New York, June 9, 2009 Vivien Labaton has been appointed Director of Strategic Programme Initatives at The Atlantic Philanthropies effective May 28, 2009. Labaton will work with Atlantic’s four programs in seven countries to develop and implement their grantmaking strategies to achieve social justice and developing cross-programmatic strategies. Labaton has extensive experience in law, human rights, grassroots advocacy and organizing.

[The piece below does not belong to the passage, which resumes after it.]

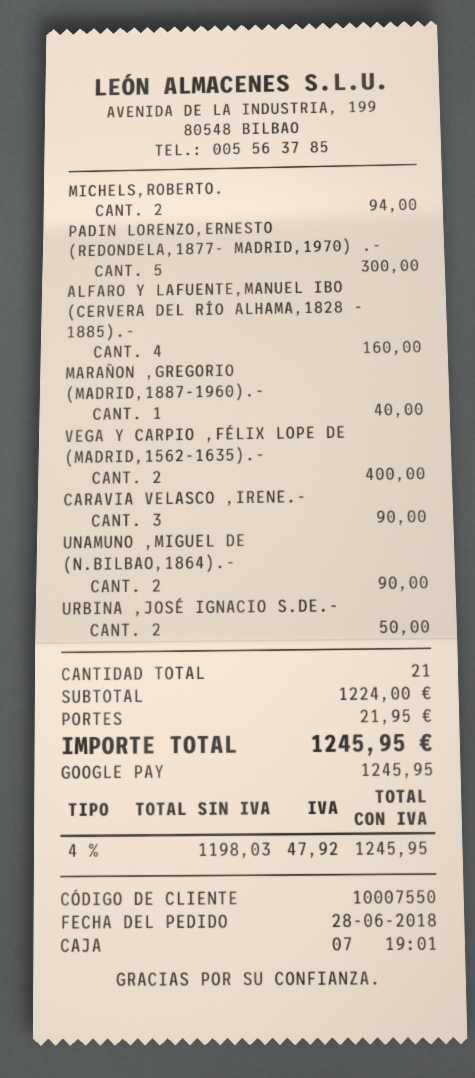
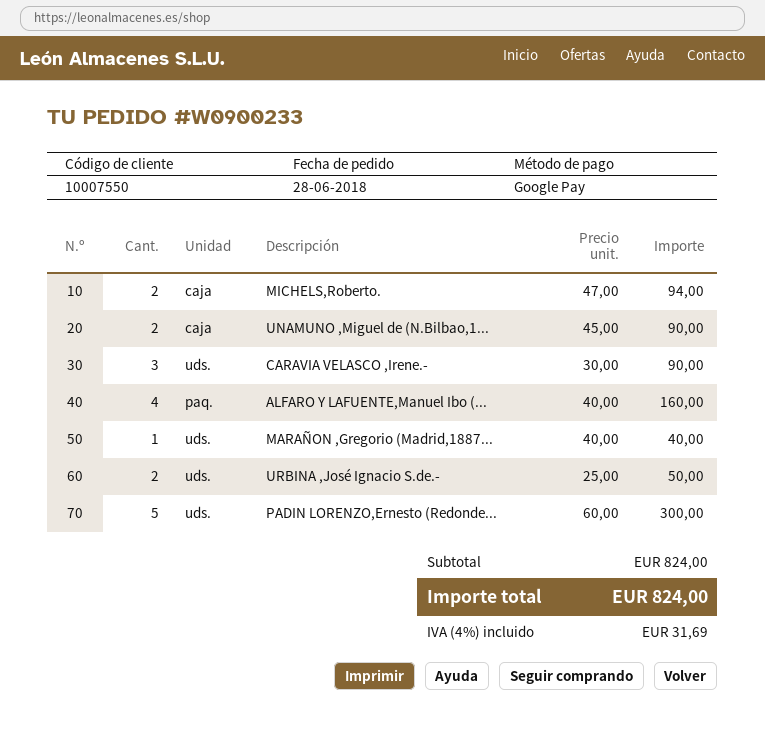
VEGA Y CARPIO ,FÉLIX LOPE DE (MADRID,1562-1635).-: 2 for 400.00 -> none
subtotal: 1224.00 -> 824.00
shipping: 21.95 -> none
tax: 4% = 47.92 -> 4% = 31.69
total: 1245.95 -> 824.00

She joined Atlantic in 2007 as a Fellow and in that role worked with senior leadership on special projects and managed the portfolio of grants within the Reconciliation & Human Rights Programme to strengthen civil liberties weakened under the Bush Administration. Prior to joining Atlantic in 2007, Labaton was a staff attorney and a Blackmun Fellow at the Center for Reproductive Rights and a law clerk to Judge Constance Baker Motley in the Southern District of New York. While in law school, Labaton worked with a human rights organization in Cambodia and with the NAACP Legal Defense Fund on their capital defense work. Before attending law school, Labaton was the Founding Director of the Third Wave Foundation, the only national philanthropic organization for young women. She oversaw every aspect of the organization and directed its vision and programs, which included grassroots organizing and advocacy, reproductive health and justice, and higher education, with an emphasis on low-income young women, young women of color, and lesbian, bisexual, and transgender youth. During this time she was also a consultant to Gloria Steinem.

Vivien has been a remarkable source of insight to Atlantic’s grant making strategies since she joined the foundation in 2007, said Marcia Smith, Senior Vice President of The Atlantic Philanthropies. In this new role, she will help Atlantic develop and implement grant making strategies to promote and achieve social justice within and across each of our four program areas and in the seven countries where we work. Her contributions will be tremendously valuable to Atlantic as it focuses its strategies to achieve the greatest amount of change in its remaining decade.

The Atlantic Philanthropies is committed to making immediate improvements in the lives of people who need change the most by spending Atlantic’s entire endowment by 2020. It supports lasting change by:

Addressing the root causes of social injustice Focusing on advocacy for change rather than filling gaps in services

Funding efforts to challenge policies and institutions that systematically exclude or disadvantage people

Building on the strengths of individuals, organizations, communities and movements to advocate on their own behalf and on behalf of others

Supporting institutions and investing in leaders who can work for progressive change over decades

Working in partnership with government, whenever it can advance Atlantic’s goals and those of the organizations it supports.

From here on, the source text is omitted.